Gravidez - Uma Tristeza

Apesar de toda a alegria que sentimos quando geramos um novo ser, há também alturas em que se torna complicado para um grávida toda a situação da gravidez. Sei que nem todas passam pelo mesmo, mas não sou a única.
Muitas vezes me passou pela cabeça pensamentos menos bons durante toda a gravidez e transcrevo aqui alguns deles que muitas se identificaram de certeza, apesar de que poucas o admitem.
Mas temos que ver pelo lado positivo, estes pensamentos são fruto de um descontrolo hormonal próprio da gravidez, que nos torna mais sensiveis, que nos cansa, que nos torna carentes de afecto, receosas do futuro; para muitas grávidas como foi o meu caso, achamo-nos feias e gordas e precisamos constatemente que nos tranquilizem e nos certifiquem que continuamos lindas.

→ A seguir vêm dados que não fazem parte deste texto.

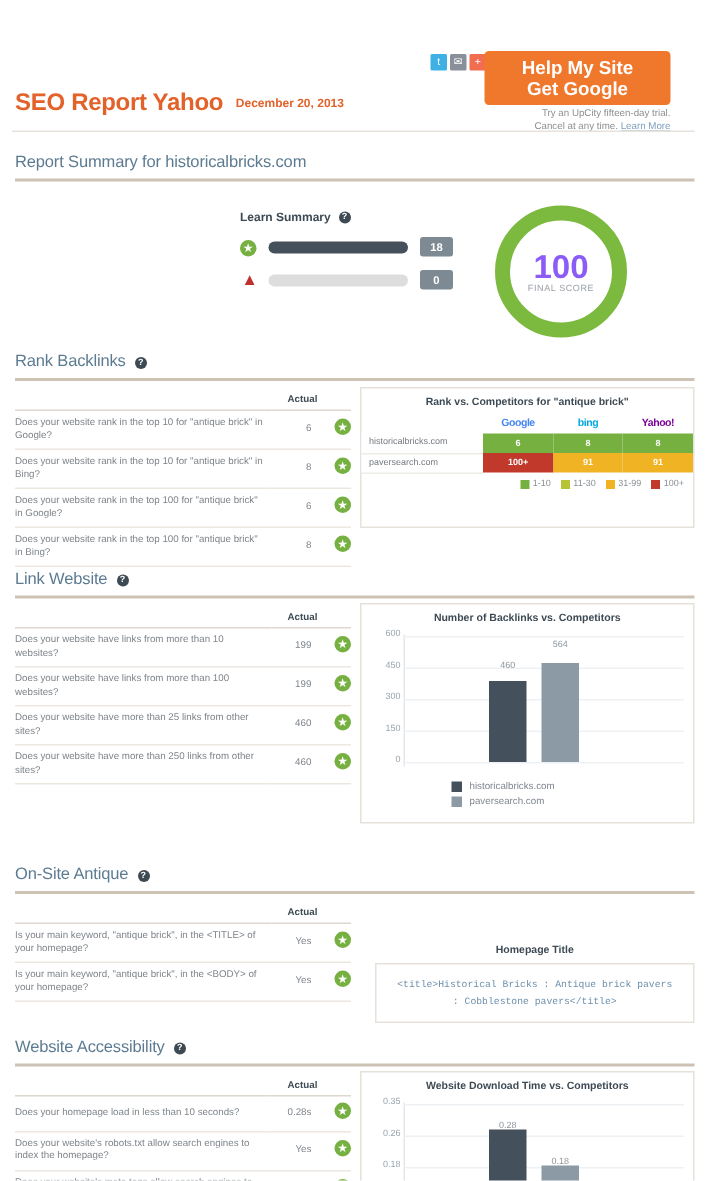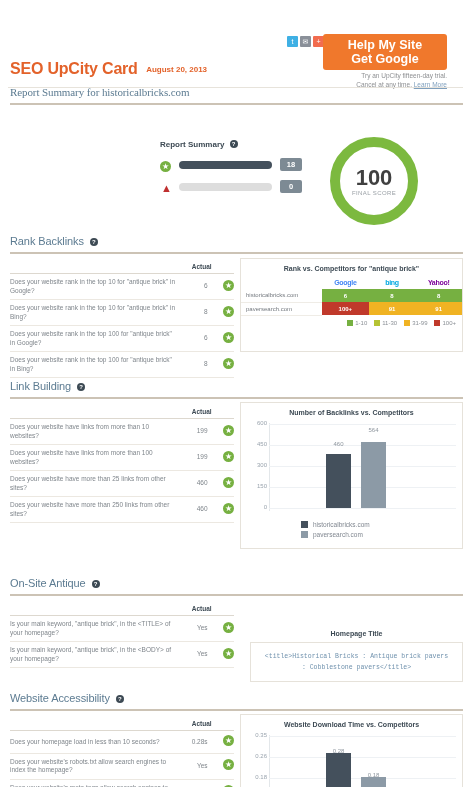--- a/index.html
+++ b/index.html
@@ -37,42 +37,42 @@
 
   .hr-top { position:absolute; left:8px; top:55px; width:455px; height:1px; background:#e7e3db; }
 
   
   .sec-head { font-size:11px; color:#5c7b91; font-weight:normal; letter-spacing:-0.1px; }
   .sec-rule { height:2px; background:#ccc3b5; margin-top:5px; }
   .qmark { display:inline-block; width:8px; height:8px; border-radius:50%; background:#3d4a54; color:#fff;
            font-size:6px; line-height:8px; text-align:center; vertical-align:1px; margin-left:3px; font-weight:bold; }
 
   
-  .summary-head { position:absolute; left:10px; top:54px; width:453px;font-family:Liberation Serif, serif; }
+  .summary-head { position:absolute; left:10px; top:70px; width:453px; }
   .inputs { position:absolute; left:18px; top:108px; }
   .inputs h4 { font-size:8px; color:#3d4a54; font-weight:bold; margin-bottom:6px; }
   .inputs table { border-collapse:collapse; }
   .inputs td { font-size:6.5px; padding:2.5px 0; vertical-align:top; }
   .inputs td.k { color:#3d4a54; font-weight:bold; text-align:right; padding-right:5px; width:52px; }
   .inputs td.v { color:#8e9499; }
 
   .score-sum { position:absolute; left:160px; top:108px; width:150px; }
   .score-sum h4 { font-size:8px; color:#3d4a54; font-weight:bold; }
   .bar-row { display:flex; align-items:center; margin-top:9px; }
   .bar-ico { width:13px; height:13px; flex:0 0 13px; }
   .bar { height:8px; border-radius:4px; margin-left:6px; }
   .bar.dark { width:93px; background:#44505c; }
   .bar.light { width:93px; background:#dddddd; }
   .pill { width:22px; height:13px; background:#7d8a94; color:#fff; font-size:7.5px; line-height:13px;
           text-align:center; border-radius:2px; margin-left:8px; font-weight:bold; }
 
   .ring-wrap { position:absolute; left:330px; top:105px; width:88px; height:88px; }
   .ring { width:88px; height:88px; border-radius:50%; border:10px solid #7cb93f; display:flex;
           flex-direction:column; align-items:center; justify-content:center; }
-  .ring .num { font-size:22px; color:#404040; font-weight:bold; line-height:22px; }
+  .ring .num { font-size:22px; color:#8b5cf6; font-weight:bold; line-height:22px; }
   .ring .lbl { font-size:6px; color:#9aa0a6; letter-spacing:0.4px; margin-top:1px; }
 
   
   .section { position:absolute; left:10px; width:453px; }
   .qa-table { width:224px; border-collapse:collapse; margin-top:6px; }
   .qa-table th { font-size:6.5px; color:#3d4a54; font-weight:bold; text-align:right; padding:3px 0 3px 0;
                  border-bottom:1px solid #ddd8cf; }
   .qa-table th.q { text-align:left; }
   .qa-table td { font-size:6.5px; color:#7f858b; padding:4px 0; border-bottom:1px solid #ece8e1; vertical-align:middle; line-height:8.5px; }
   .qa-table td.q { width:168px; padding-right:4px; }
@@ -149,34 +149,34 @@
     <div class="cta-sub">
       <div>Try an UpCity fifteen-day trial.</div>
       <div>
         <span>Cancel at any time.</span>
         <a href="#">Learn More</a>
       </div>
     </div>
   </div>
 
   <div class="report-title">
-    <span class="t">SEO UpCity Card</span>
-    <span class="d">August 20, 2013</span>
+    <span class="t">SEO Report Yahoo</span>
+    <span class="d">December 20, 2013</span>
   </div>
   <div class="hr-top"></div>
 
   <div class="summary-head">
     <div class="sec-head">Report Summary for historicalbricks.com</div>
     <div class="sec-rule"></div>
   </div>
 
 
   <div class="score-sum">
     <h4>
-      <span>Report Summary</span>
+      <span>Learn Summary</span>
       <span class="qmark">?</span>
     </h4>
     <div class="bar-row">
       <span class="bar-ico"><span class="star"></span></span>
       <span class="bar dark"></span>
       <span class="pill">18</span>
     </div>
     <div class="bar-row">
       <span class="bar-ico"><span class="warn"></span></span>
       <span class="bar light"></span>
@@ -268,21 +268,21 @@
         </span>
       <span class="legend-item">
           <i class="sw" style="background:#c0392b"></i>
           <span>100+</span>
         </span>
     </div>
   </div>
 
   <div class="section" style="top:348px;">
     <div class="sec-head">
-      <span>Link Building</span>
+      <span>Link Website</span>
       <span class="qmark">?</span>
     </div>
     <div class="sec-rule"></div>
 
     <table class="qa-table">
       <tbody>
           <tr>
         <th class="q"></th>
         <th>Actual</th>
         <th style="width:22px"></th>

Se por um lado temos uma grande força para aguentar ir ao médico todos os meses, fazer não sei quantos exames, de jejum, com a bexiga cheia, tirar sangue, sentira as grandes e grossas mãos da ginecologista a medir a barriga, o toque que ás vezes é doloroso, e outras coisas chatas e dolorosas. Por outro lado voltamos a ser crianças desprotegidas, chorosas, com as emoções á flor da pele, que nos leva a navegar em pensamentos muito negativos.
Muitas vezes me passaram pela cabeça coisas do género:
- Se calhar deveria abortar!
- Será que vou ser uma boa mãe?
- E se não for prefeito, abandono-o? Serei capaz de o amar assim?
- Será que vou gostar do meu filho?
- E se o achar horroroso?
- E se não for capaz?
- E se o pai não gostar da criança, opto por quem?
- Não aguento, vou desistir!
- A minha vida está uma me.... a culpa é dele!!!!!
E muito mais coisas.

Hoje sei a resposta para todas as perguntas, tenho a certeza que a minha filha é o que de melhor tenho e sei que me ama e eu a ela incondicionalmente.
Deixo um conselho. Por piores que sejam os vossos pensamentos nessa altura, não deixem de os partilhar com alguém, torna-se mais fácil suportar e encontrar respostas.